2011 was the year of my dissertation (which is almost done! really!). Way back in January, my fieldwork wrapped up and I began the long and arduous process of stepping back and thinking…what was that I just did?
This process has been undeniably aided as well as profoundly shaped by a number of books I encountered and read during the year. Here, then, is a retrospective of the 10 books that left the biggest marks over the last 12 months.
- Democratic Hope: Pragmatism and the Politics of Truth. Robert Westbrook (2005)No one studies Pragmatism and John Dewey seriously without knowing the work of intellectual historian Westbrook. His magnum opus, John Dewey and American Democracy, is required reading for anyone who has even a half interest in Pragmatism. I first worked through that behemoth the summer after I wrapped up my doctoral coursework and credit it with providing me with the base from which I survived my prelims. But Democratic Hope is something else altogether. While it draws heavily on many themes in Dewey’s biography, it does much more than that by picking up on the “rest of the story” concerning Pragmatism, Democracy, and what relevance it has to political theory today. In this, Westbrook moves beyond the historian’s role and directly enters the fray as a theorist, thinker, and philosopher. What this book did for me, though, was to illuminate a second, almost hidden thread concerning Pragmatism–a thread that has been unfortunately cast into the shadows by Richard Rorty. But it is precisely this thread that I had been needing, especially in light of the horrors that the economic downturn wrought on society. As will be evident, many of the other books on this list were books I came to from Westbrook’s work.
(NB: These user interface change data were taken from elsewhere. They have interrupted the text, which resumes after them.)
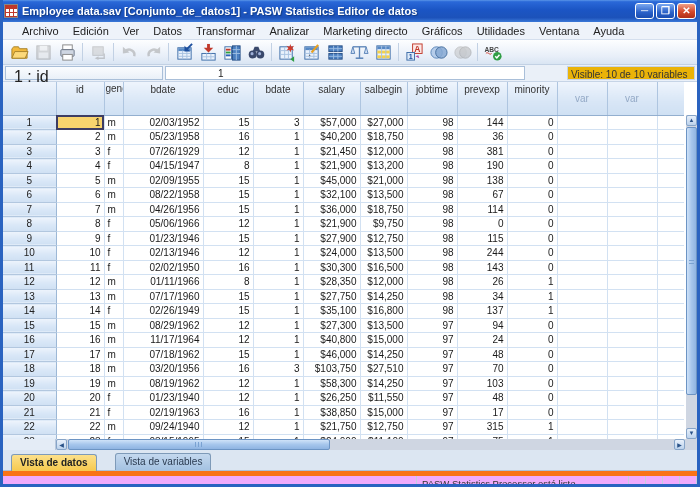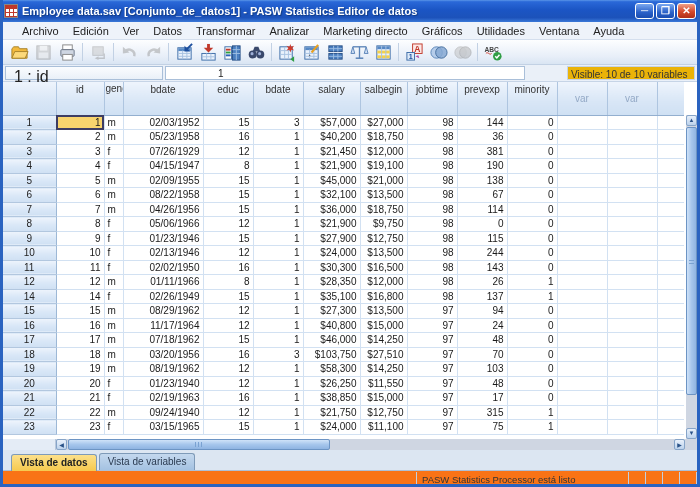--- a/index.html
+++ b/index.html
@@ -56,27 +56,27 @@
   
   .hscroll { height:11px; display:flex; background:#cfd6e2; }
   .h-spacer { width:53px; background:#e4ecf6; border-right:1px solid #b8c8dd; flex:none; }
   .sb-arrow.h { flex:none; line-height:10px; font-size:6px; }
   .hthumb { width:262px; flex:none; background:linear-gradient(180deg,#cfe2f8,#a6c6ec 50%,#8fb4e2); border:1px solid #6c94c4; border-radius:2px; margin:0 1px; position:relative; }
   .hthumb::after { content:""; position:absolute; top:2px; bottom:2px; left:50%; width:8px; margin-left:-4px; background:repeating-linear-gradient(90deg,#7aa2d2 0 1px, transparent 1px 3px); }
   .htrack-rest { flex:1; }
   .h-corner { width:12px; flex:none; background:#cfd6e2; }
 
   
-  .tabsrow { height:21px; background:#dce6f2; border-bottom:1px solid #aebfd6; display:flex; align-items:flex-end; padding-left:8px; gap:2px; }
+  .tabsrow { height:21px; background:#dce6f2; border-bottom:1px solid #aebfd6; display:flex; align-items:flex-end; padding-left:8px; gap:18px; }
   .tab { font-size:10px; padding:2px 8px 3px; border:1px solid #7e9ab8; border-bottom:none; border-radius:3px 3px 0 0; }
   .tab.active { background:linear-gradient(180deg,#fce08a,#f6c94e); font-weight:bold; color:#222; position:relative; top:1px; }
   .tab.inactive { background:linear-gradient(180deg,#c4d8ee,#a4c2e2); color:#2a3a50; }
 
   
-  .statusbar { height:15px; background:#f97316; border-top:1px solid #f97316; display:flex; align-items:stretch; font-size:9.5px; color:#333; }
+  .statusbar { height:15px; background:#f0abfc; border-top:5px solid #f97316; display:flex; align-items:stretch; font-size:9.5px; color:#333; }
   .st-fill { flex:1; border-right:1px solid #c4cfdf; }
   .st-msg { width:212px; padding:1.5px 5px; border-right:1px solid #c4cfdf; white-space:nowrap; }
   .st-cell { width:17px; border-right:1px solid #c4cfdf; }
 </style>
 </head>
 <body>
 
 <div class="window">
 
   <div class="titlebar">
@@ -351,21 +351,21 @@
               <td></td>
             </tr>
             <tr>
               <td class="rownum">4</td>
               <td class="al-r">4</td>
               <td class="al-l">f</td>
               <td class="al-r">04/15/1947</td>
               <td class="al-r">8</td>
               <td class="al-r">1</td>
               <td class="al-r">$21,900</td>
-              <td class="al-r">$19,100</td>
+              <td class="al-r">$13,200</td>
               <td class="al-r">98</td>
               <td class="al-r">190</td>
               <td class="al-r">0</td>
               <td></td>
               <td></td>
               <td></td>
             </tr>
             <tr>
               <td class="rownum">5</td>
               <td class="al-r">5</td>
@@ -482,20 +482,36 @@
               <td class="rownum">12</td>
               <td class="al-r">12</td>
               <td class="al-l">m</td>
               <td class="al-r">01/11/1966</td>
               <td class="al-r">8</td>
               <td class="al-r">1</td>
               <td class="al-r">$28,350</td>
               <td class="al-r">$12,000</td>
               <td class="al-r">98</td>
               <td class="al-r">26</td>
+              <td class="al-r">1</td>
+              <td></td>
+              <td></td>
+              <td></td>
+            </tr>
+            <tr>
+              <td class="rownum">13</td>
+              <td class="al-r">13</td>
+              <td class="al-l">m</td>
+              <td class="al-r">07/17/1960</td>
+              <td class="al-r">15</td>
+              <td class="al-r">1</td>
+              <td class="al-r">$27,750</td>
+              <td class="al-r">$14,250</td>
+              <td class="al-r">98</td>
+              <td class="al-r">34</td>
               <td class="al-r">1</td>
               <td></td>
               <td></td>
               <td></td>
             </tr>
             <tr>
               <td class="rownum">14</td>
               <td class="al-r">14</td>
               <td class="al-l">f</td>
               <td class="al-r">02/26/1949</td>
- A Companion to Marx’s Capital. David Harvey (2010)For a fleeting moment, I felt a little sheepish about putting a “reading guide” on this list. This book, though, needs to be mentioned for one very simple reason: the economic recession caught nearly everyone in academia off guard both with how bad it got and how long it has persisted. It occurred to me (and still occurs to me) that many of the current fashionable trends in theory simply weren’t providing any ways to understand what was/is going on. I needed more Marx. While Harvey’s work has long been on my periphery (A Brief History of Neoliberalism, The New Imperialism, The Postmodern Condition, etc), what really made this book valuable to me was the way through which Harvey positioned himself as an educator of Marx through his prose. I had read big swaths of Capital Vol. I as an undergraduate, but this encounter was rough and incomplete. Things I had been struggling to connect for some time were all of the sudden much easier to wrap my mind around after going back through Capital with Harvey offering his thoughts along the way. Importantly, rediscovering Marx’s discussion of how labor is extracted from workers has been critical for me trying to understand all the data I collected from my fieldwork. Since “Marxists” (and I mean the real kind who take Marx’s actual writings seriously) aren’t as easy to come by in academia as many people think, I honestly don’t think I could have gotten these insights out of Marx without Harvey’s book.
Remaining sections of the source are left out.